Icelandic journalist Kristinn Hrafnsson takes the reins

Julian Assange has stepped down and named one of his former mouthpieces as WikiLeaks' new editor-in-chief.

"Due to the extraordinary circumstances where Julian Assange, the founder of WikiLeaks, has been held incommunicado (except for visits by his lawyers) for six months while arbitrarily detained in the Ecuadorian embassy," said a statement posted on the leak-happy group's Twitter account, "Mr Assange has appointed Kristinn Hrafnsson [as] editor in chief of WikiLeaks."

It was not immediately obvious how a man supposedly being held incommunicado had managed to tell others whom he wanted to succeed him.
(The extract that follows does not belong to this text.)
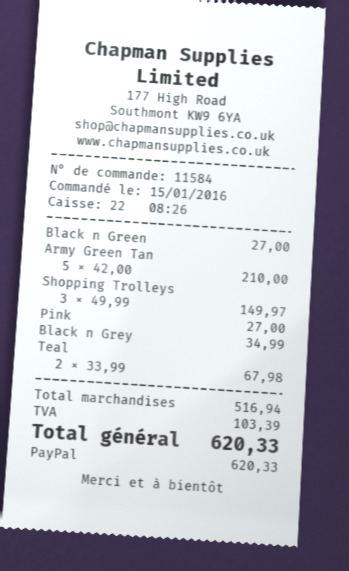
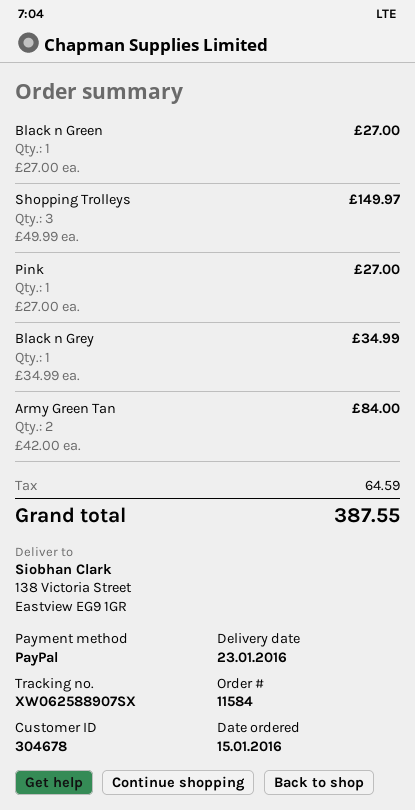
Army Green Tan: 5 x 42.00 = 210.00 -> 2 x 42.00 = 84.00
Teal: 2 x 33.99 = 67.98 -> none
tax: 103.39 -> 64.59
total: 620.33 -> 387.55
Nonetheless, he is said to remain as WikiLeaks' publisher for now.

Hrafnsson is an Icelandic journalist best known for having been a WikiLeaks spokesman for six years.

"I condemn the treatment of Julian Assange that leads to my new role," said Hrafnsson's canned statement, also posted on Twitter, "but I welcome the new responsibility to secure the continuation of the important work based on WikiLeaks ideals."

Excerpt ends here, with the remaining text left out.